ComCiência: A Amazônia, durante muito tempo, foi vista como o pulmão do mundo. Hoje com a questão das emissões discute-se se a região emite ou absorve gás carbônico. Qual é a posição que a Amazônia assume no plano internacional atualmente?
Marcio Santilli:
A posição oficial brasileira do Itamaraty e que se assume nos foros internacionais é sempre uma posição muito defensiva. O governo brasileiro tem a consciência de que o desmatamento tem níveis absurdos e que isso é o calcanhar de Aquiles do Brasil no plano internacional. No entanto, já acumulamos experiências no país que demonstram que é perfeitamente posível reduzir esses índices sem comprometer a estratégia de desenvolvimento econômico. Se examinarmos o que ocorre no Mato Grosso, que é o estado onde historicamente mais ocorre desmatamento, existe, hoje, a implantação um sistema de licenciamento de grandes propriedades rurais que vem dando ao estado condições de controle que nunca houveram anteriormente e que apontaram uma tendência de redução do índice. Essa experiência ainda não está disseminada por toda a região amazônica, mas indica que uma política do governo federal, no sentido de se disseminar esse tipo de sistema em toda a região, fatalmente resultará numa redução do índice. Portanto, existe uma estratégia concreta, tecnologia e maneira política de se proceder com relação a essa questão, que coloca pela primeira vez viabilidade objetiva de redução. O Mato Graosso tem reduzido esses índices ao mesmo tempo que mantém o nível de desenvolvimento econômico muito acima da média nacional. Uma coisa pode conviver com a outra, então não há uma justificativa consistente para que o Brasil continue adotando uma posição defensiva. É preciso pleitear condições de apoio e financiamento, para que se possa de uma forma mais rápida mudar o jogo internamente com relação ao desmatamento. Está na hora do governo brasileiro rever essa posição defensiva.

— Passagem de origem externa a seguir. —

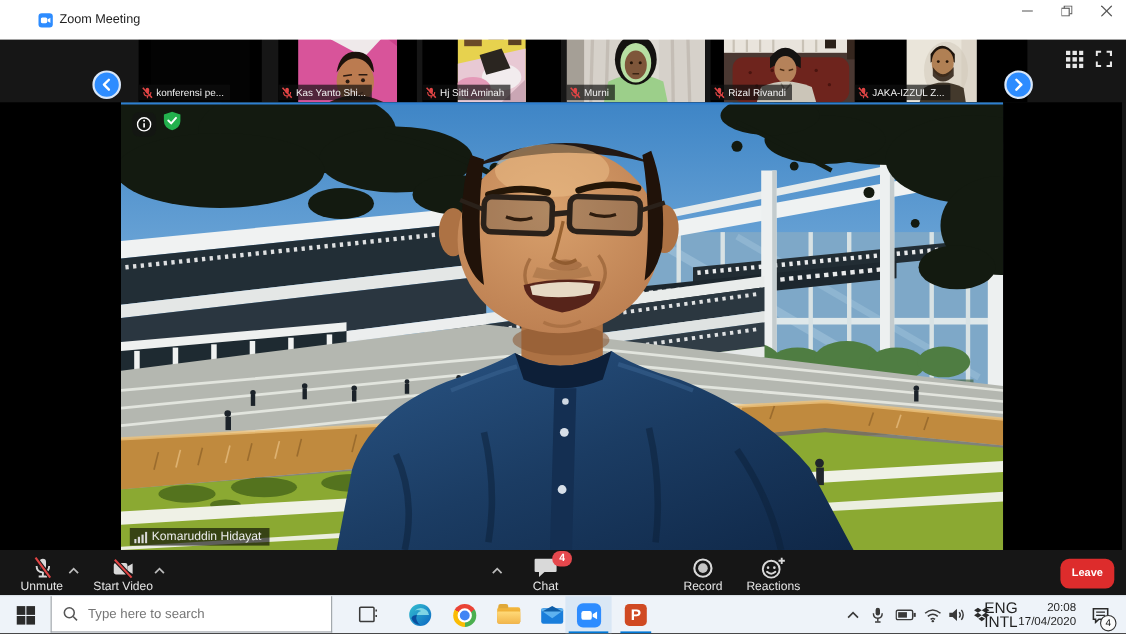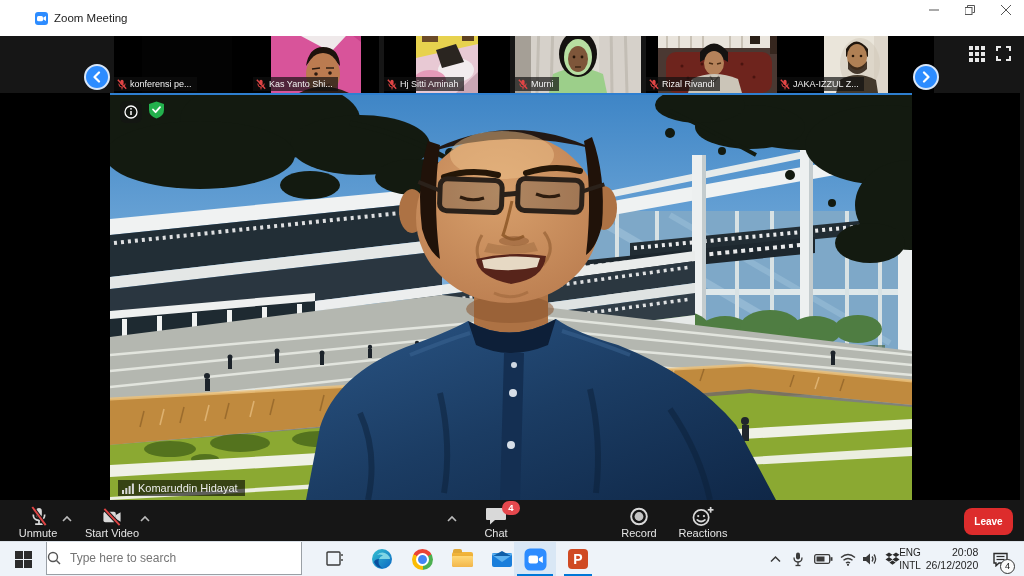--- a/index.html
+++ b/index.html
@@ -112,7 +112,7 @@
           </svg>
       </button>
 
-      <div class="thumb" style="left:114px;width:112px;padding-left:33px;">
+      <div class="thumb" style="left:126px;width:112px;">
         <div class="thumb-inner" style="width:90px;background:#030303;"></div>
         <span class="thumb-label">
           <svg width="10" height="11" viewBox="0 0 10 11">

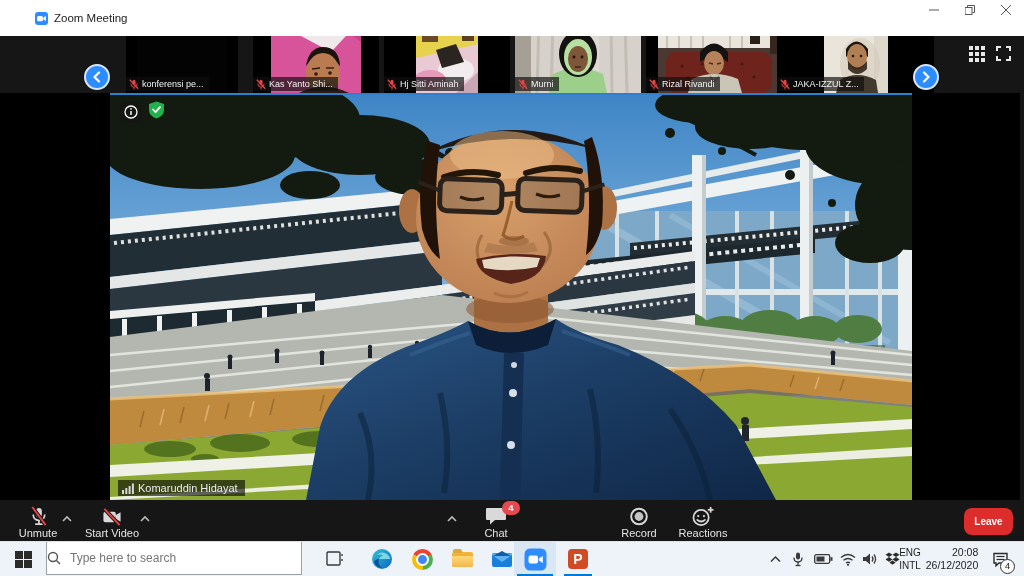--- a/index.html
+++ b/index.html
@@ -52,7 +52,7 @@
   .tk{position:absolute;top:0;height:34px;display:flex;align-items:center;justify-content:center;
       background:transparent;border:0;padding:0;cursor:pointer;}
   .search-box{position:absolute;left:46px;top:0;width:256px;height:33px;background:#fff;
-              border:1px solid #9aa0a6;border-top:0;display:flex;align-items:center;gap:7px;box-sizing:border-box;}
+              border:1px solid #9aa0a6;border-top:0;display:flex;align-items:center;gap:7px;padding-left:10px;box-sizing:border-box;}
   .search-box input{border:0;outline:0;background:transparent;font-size:12px;color:#444;width:200px;
                     font-family:"Liberation Sans",sans-serif;}
   .tk-active{background:#d9e7f5;}

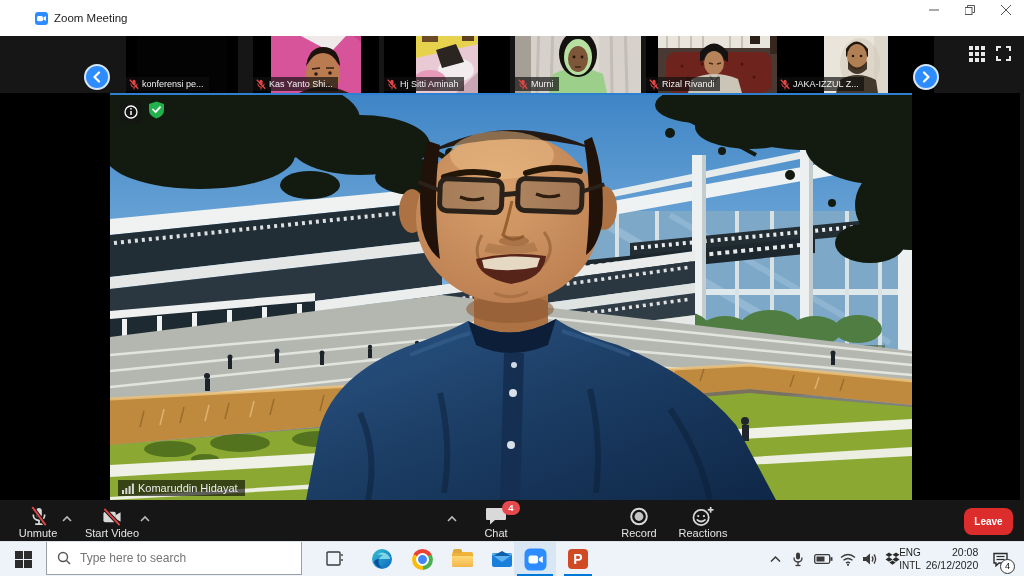--- a/index.html
+++ b/index.html
@@ -64,7 +64,7 @@
   .folder-ico{width:21px;height:15px;background:linear-gradient(#f3b73c,#e09b2d);border-radius:2px;position:relative;}
   .folder-ico::before{content:"";position:absolute;top:-3px;left:1px;width:9px;height:4px;background:#e0a838;border-radius:2px 2px 0 0;}
   .folder-ico::after{content:"";position:absolute;left:0;right:0;top:4px;bottom:0;background:linear-gradient(#ffd978,#f2b64b);border-radius:1px 1px 2px 2px;}
-  .tray-txt{position:absolute;top:4px;font-size:10px;line-height:13px;color:#1f1f1f;text-align:right;}
+  .tray-txt{position:absolute;top:4px;font-size:14px;line-height:13px;color:#1f1f1f;text-align:right;}
   .clock-txt{position:absolute;top:4px;font-size:10.5px;line-height:13px;color:#1f1f1f;text-align:right;}
   .notif-badge{position:absolute;left:1000px;top:17px;width:13px;height:13px;border-radius:50%;background:#fbfbfb;
                border:1px solid #333;font-size:9px;line-height:13px;text-align:center;color:#111;z-index:31;}

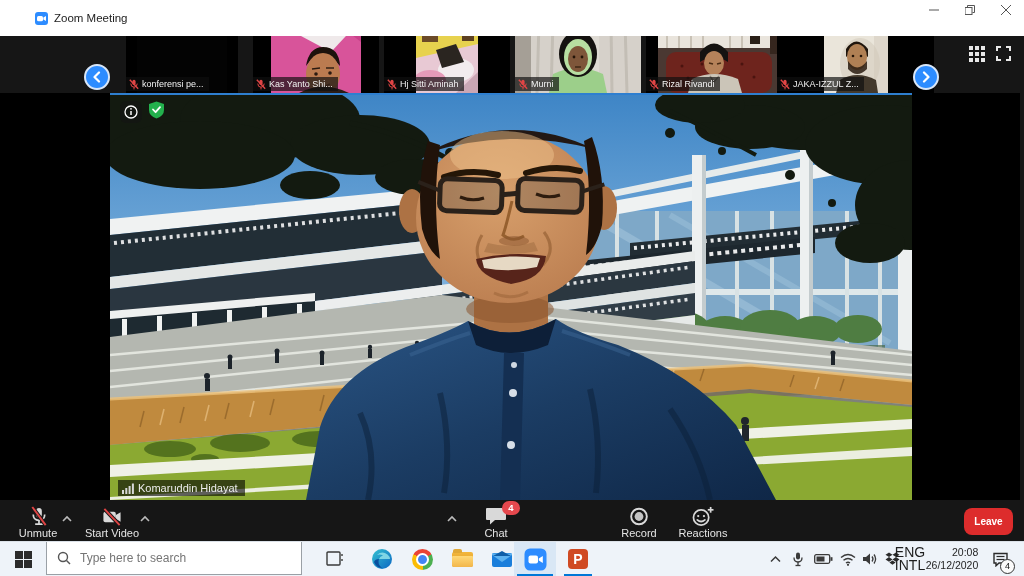--- a/index.html
+++ b/index.html
@@ -781,7 +781,7 @@
     <button class="tk" style="left:922px;width:60px;">
       <span class="clock-txt" style="position:static;">
         <span>20:08</span><br>
-        <span>26/12/2020</span>
+        <span>17/04/2020</span>
       </span>
     </button>
     <button class="tk" style="left:985px;width:30px;">

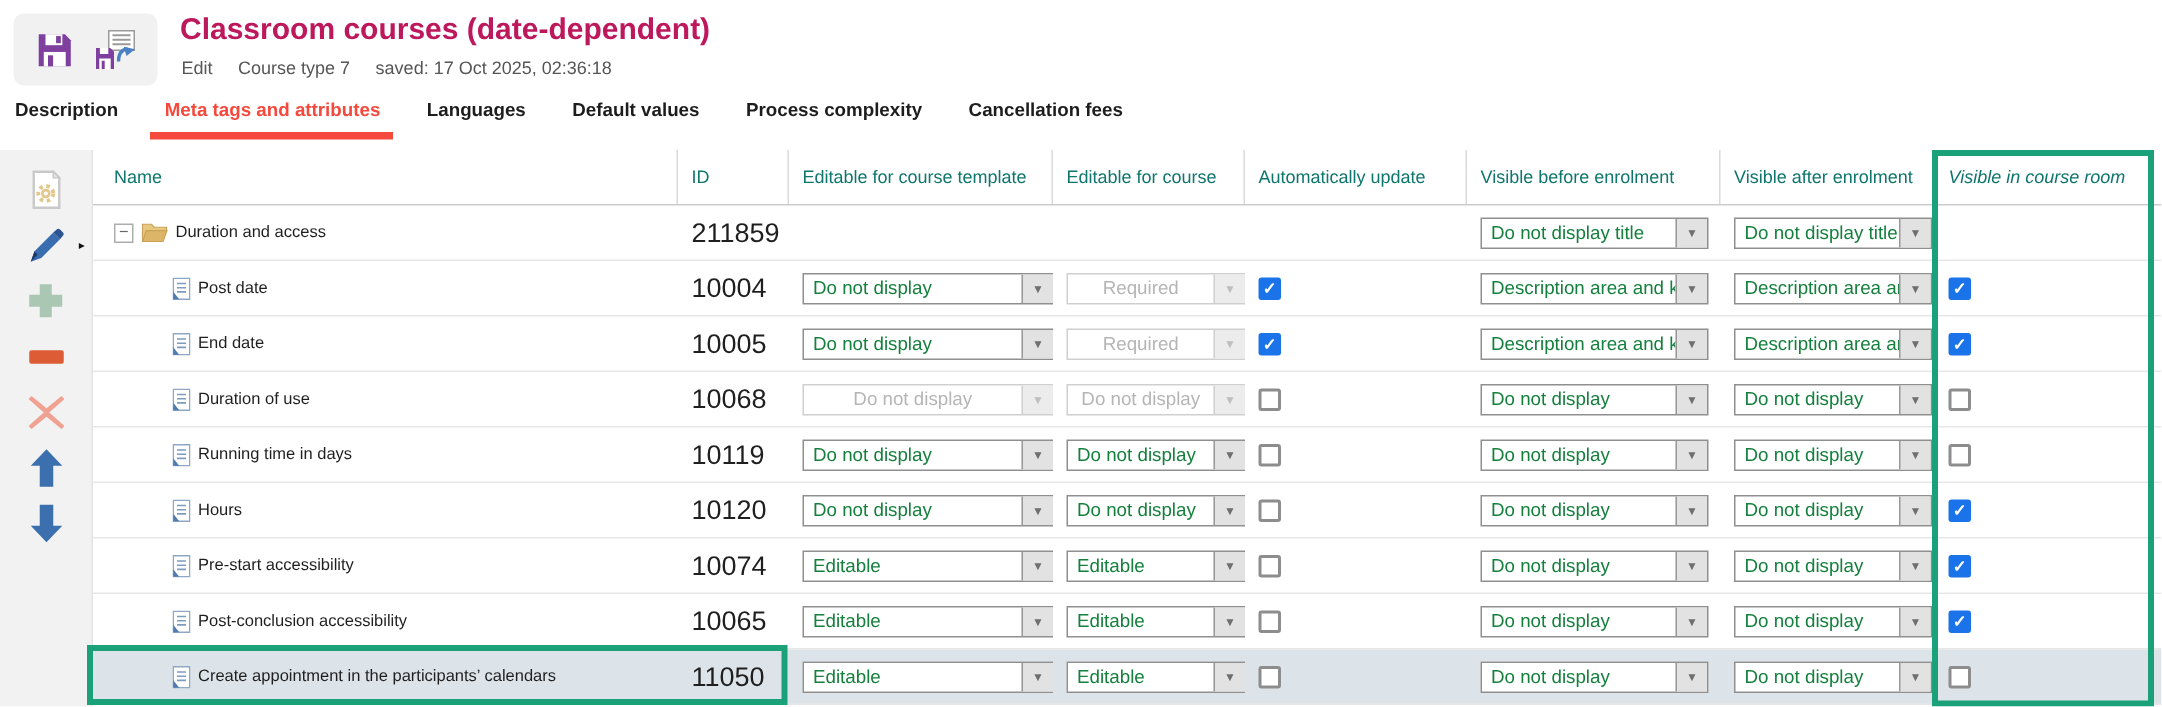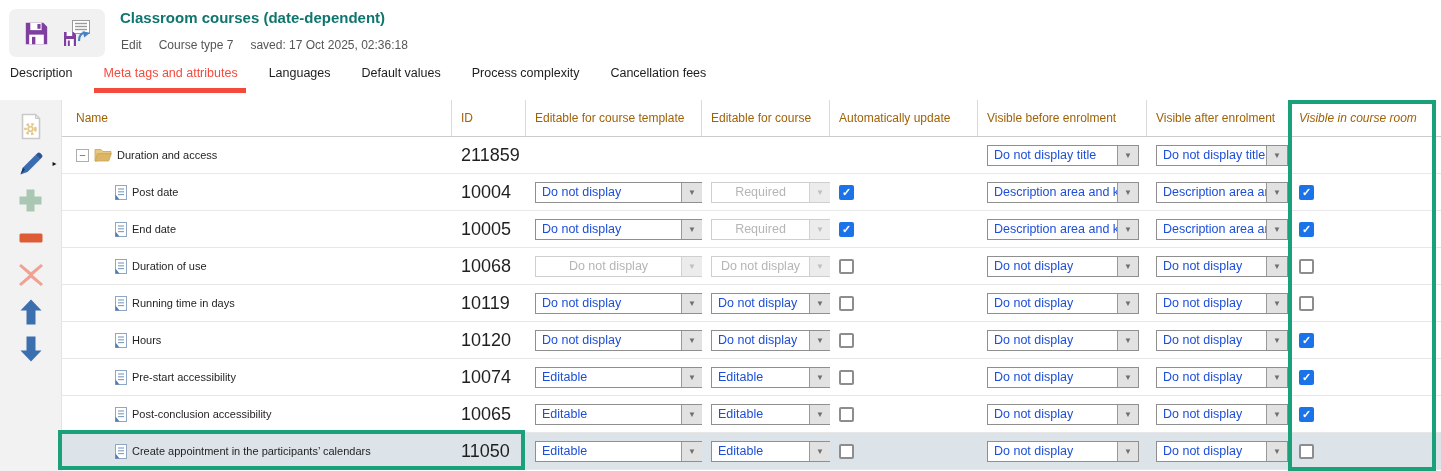--- a/index.html
+++ b/index.html
@@ -11,7 +11,7 @@
   .savebox { position:absolute; left:9px; top:9px; width:96px; height:48px; background:#f1f1f1;
              border-radius:7px; display:flex; align-items:center; justify-content:center; gap:12px; }
   .icon-btn { display:flex; align-items:center; justify-content:center; cursor:pointer; }
-  .page-title { position:absolute; left:120px; top:9px; font-size:15px; font-weight:700; color:#0f766e; }
+  .page-title { position:absolute; left:120px; top:9px; font-size:20px; font-weight:700; color:#be185d; }
   .subtitle { position:absolute; left:121px; top:38px; display:flex; gap:17px; font-size:12px; color:#565656; }
 
   .tabs { position:absolute; left:10px; top:66px; display:flex; gap:31px; }

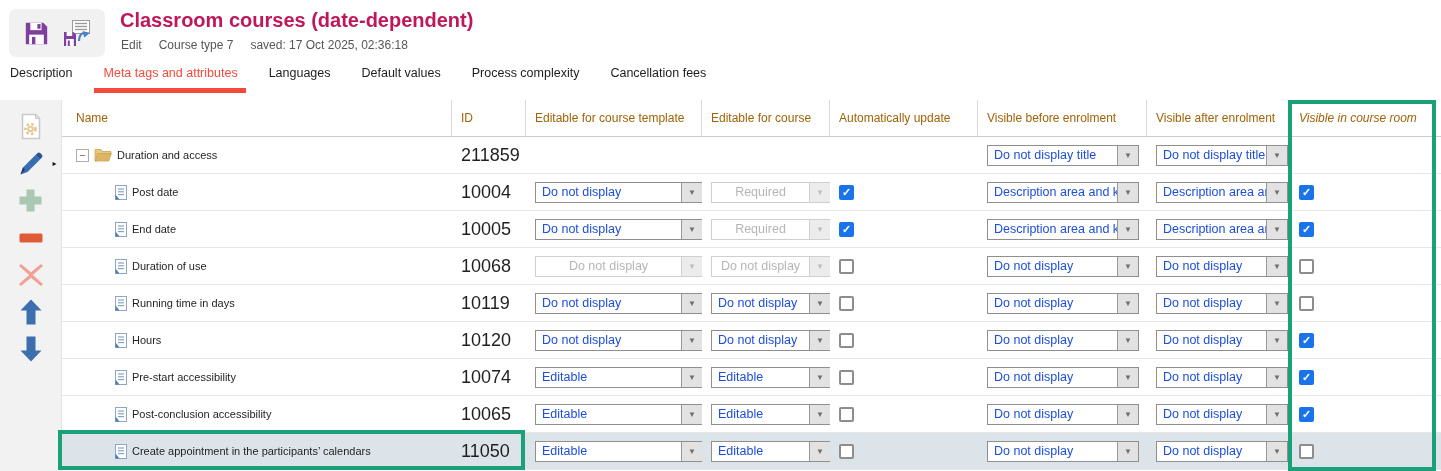--- a/index.html
+++ b/index.html
@@ -15,7 +15,7 @@
   .subtitle { position:absolute; left:121px; top:38px; display:flex; gap:17px; font-size:12px; color:#565656; }
 
   .tabs { position:absolute; left:10px; top:66px; display:flex; gap:31px; }
-  .tab { font-size:12.5px; font-weight:400; color:#1d1d1d; padding-bottom:13px; cursor:pointer; position:relative; white-space:nowrap; }
+  .tab { font-size:12.5px; font-weight:700; color:#1d1d1d; padding-bottom:13px; cursor:pointer; position:relative; white-space:nowrap; }
   .tab.active { color:var(--accent-red,#f4493c); }
   .tab.active::after { content:""; position:absolute; left:-10px; right:-8px; bottom:0; height:5px;
                        background:var(--accent-red,#f4493c); }

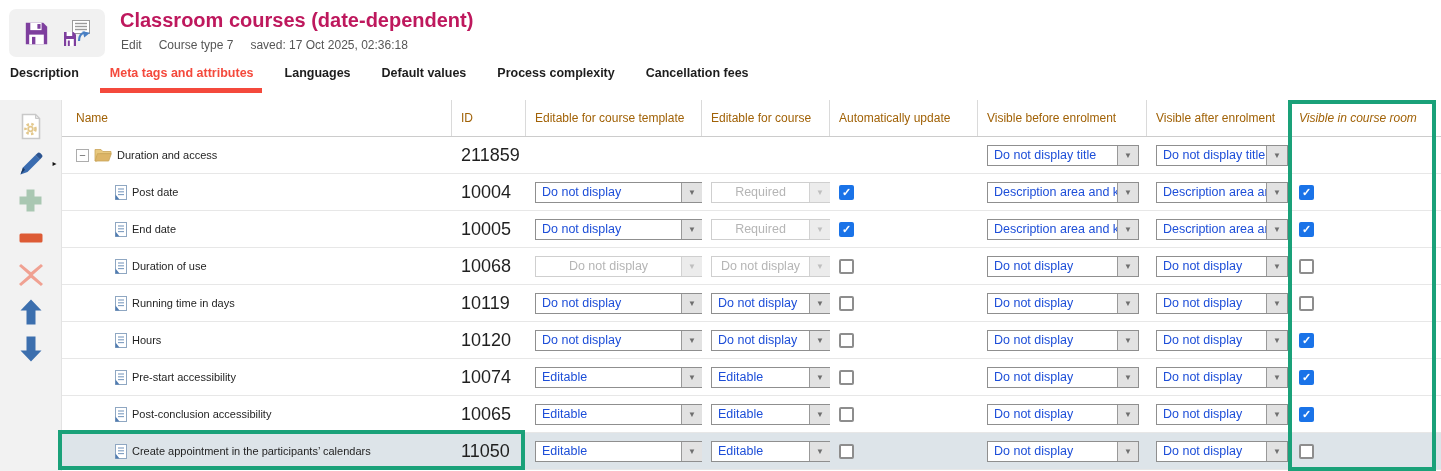--- a/index.html
+++ b/index.html
@@ -30,7 +30,7 @@
 
   .table { position:absolute; left:62px; top:0; width:1379px; height:371px; }
   .thead { display:flex; height:37px; border-bottom:1px solid #cccccc; }
-  .th { font-size:12px; color:#a16207; display:flex; align-items:center; padding-left:9px;
+  .th { font-size:12px; color:#0f766e; display:flex; align-items:center; padding-left:9px;
         border-right:1px solid #dadada; height:100%; white-space:nowrap; overflow:hidden; }
   .th:last-child { border-right:none;font-style:italic; }
   .th.col-name { padding-left:14px; }

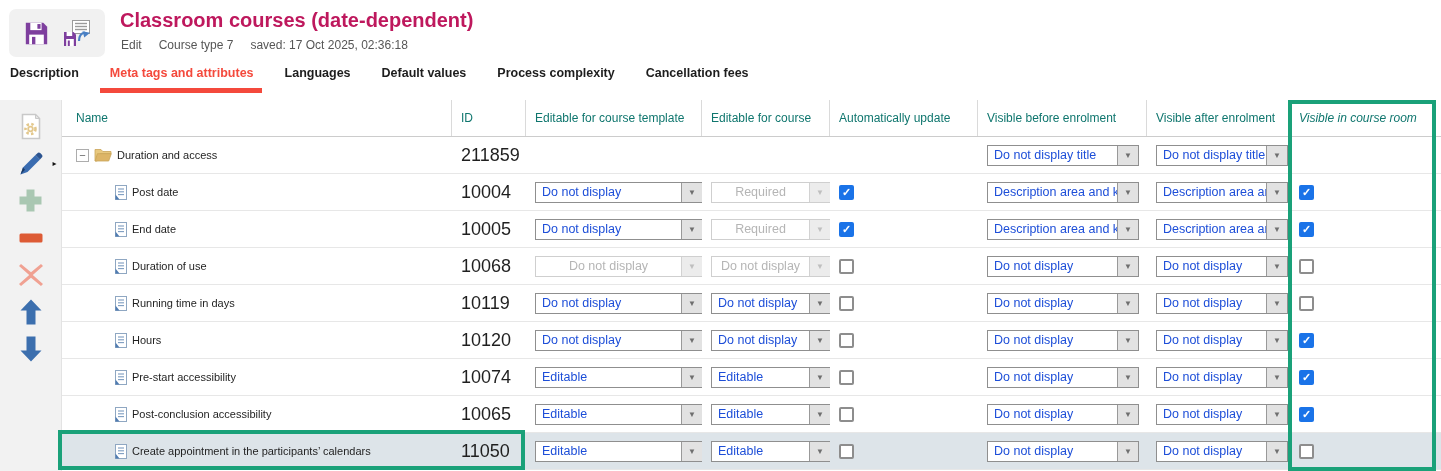--- a/index.html
+++ b/index.html
@@ -58,7 +58,7 @@
 
   .dd { height:21px; background:#fff; border:1px solid #8f8f8f; display:flex; align-items:stretch;
         cursor:pointer; flex:none; }
-  .dd-text { flex:1; font-size:12.5px; color:#1d4ed8; padding:0 6px; line-height:19px;
+  .dd-text { flex:1; font-size:12.5px; color:#15803d; padding:0 6px; line-height:19px;
              white-space:nowrap; overflow:hidden; }
   .dd-btn { width:21px; flex:none; background:#e2e2e2; border-left:1px solid #999;
             display:flex; align-items:center; justify-content:center; font-size:8px; color:#6f6f6f; }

ComCiência: As metas de redução de gás carbônico abrem novas opções de mercado para as regiões tropicais? Isso é algo estratégico para o país?
Marcio Santilli:
Não há dúvida de que se abrem novas opções, existem países que terão interesse em compensar reduções de emissões que eles não têm como fazer com baixo custo no tempo previsto. O Brasil, especialmente para o Japão, pode ser visto como um país interessante para isso, pois tem uma base territorial que permite imaginar projetos em escala necessária para o seqüestro de carbono. Mas acredito que o interesse econômico disso é pequeno, pois a remuneração do mercado ao seqüestro de carbono é muito baixa, diferentemente do que seria a remuneração pelo desmatamento que nós poderíamos evitar. Evidentemente que no âmbito do Mecanismo de Desenvolvimento Limpo há projetos no setor de transportes e de energia para o Brasil. Mas a Índia e a China, pelo volume imenso de emissões oriundos desse setor, teriam, em princípio, mais competitividade que o Brasil para acessar esses recursos. Sem dúvida há novas oportunidades, mas não devemos fazer disso uma panacéia.